**SOURCE DATA**
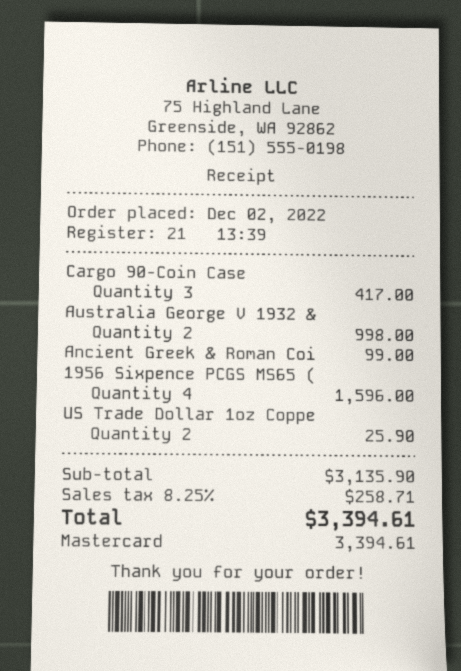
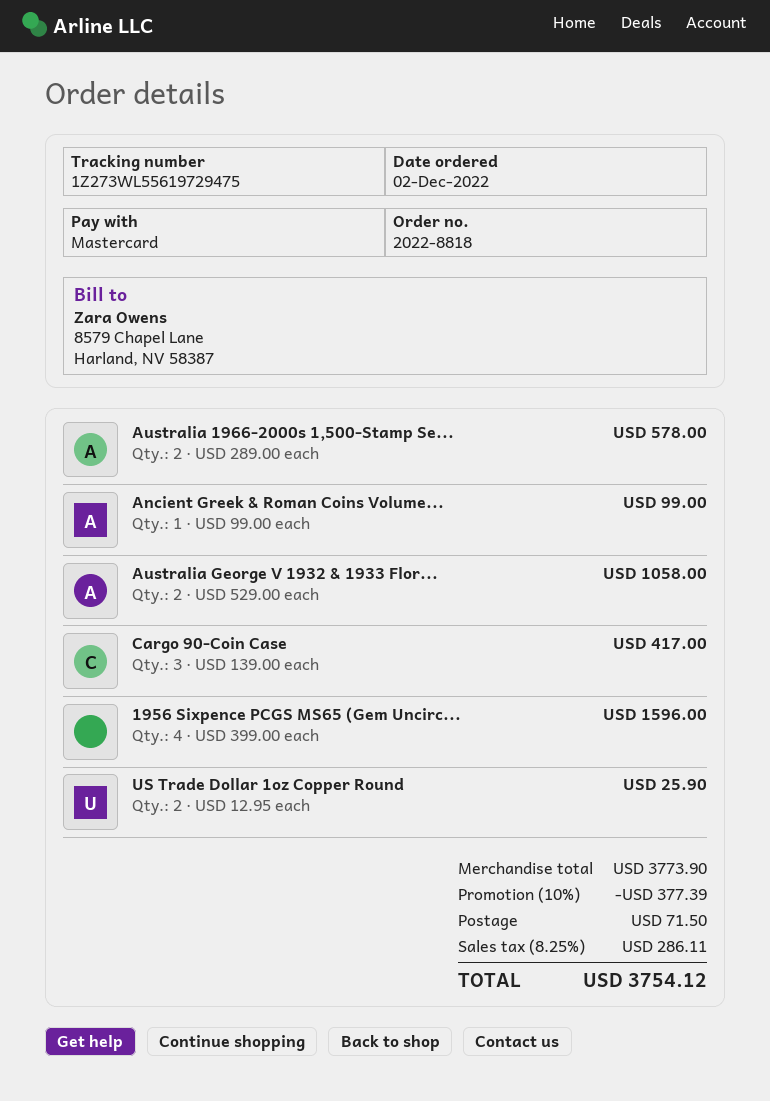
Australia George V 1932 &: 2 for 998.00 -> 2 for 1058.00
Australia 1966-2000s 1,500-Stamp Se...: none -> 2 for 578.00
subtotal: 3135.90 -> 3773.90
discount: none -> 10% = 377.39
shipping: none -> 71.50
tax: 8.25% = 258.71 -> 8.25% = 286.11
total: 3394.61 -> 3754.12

**WORK TASK**
Transcribe the records above exactly, skipping pictures.

**REPLY TO THE EXERCISE**
Australia George V 1932 &: 2 for 998.00 -> 2 for 1058.00
Australia 1966-2000s 1,500-Stamp Se...: none -> 2 for 578.00
subtotal: 3135.90 -> 3773.90
discount: none -> 10% = 377.39
shipping: none -> 71.50
tax: 8.25% = 258.71 -> 8.25% = 286.11
total: 3394.61 -> 3754.12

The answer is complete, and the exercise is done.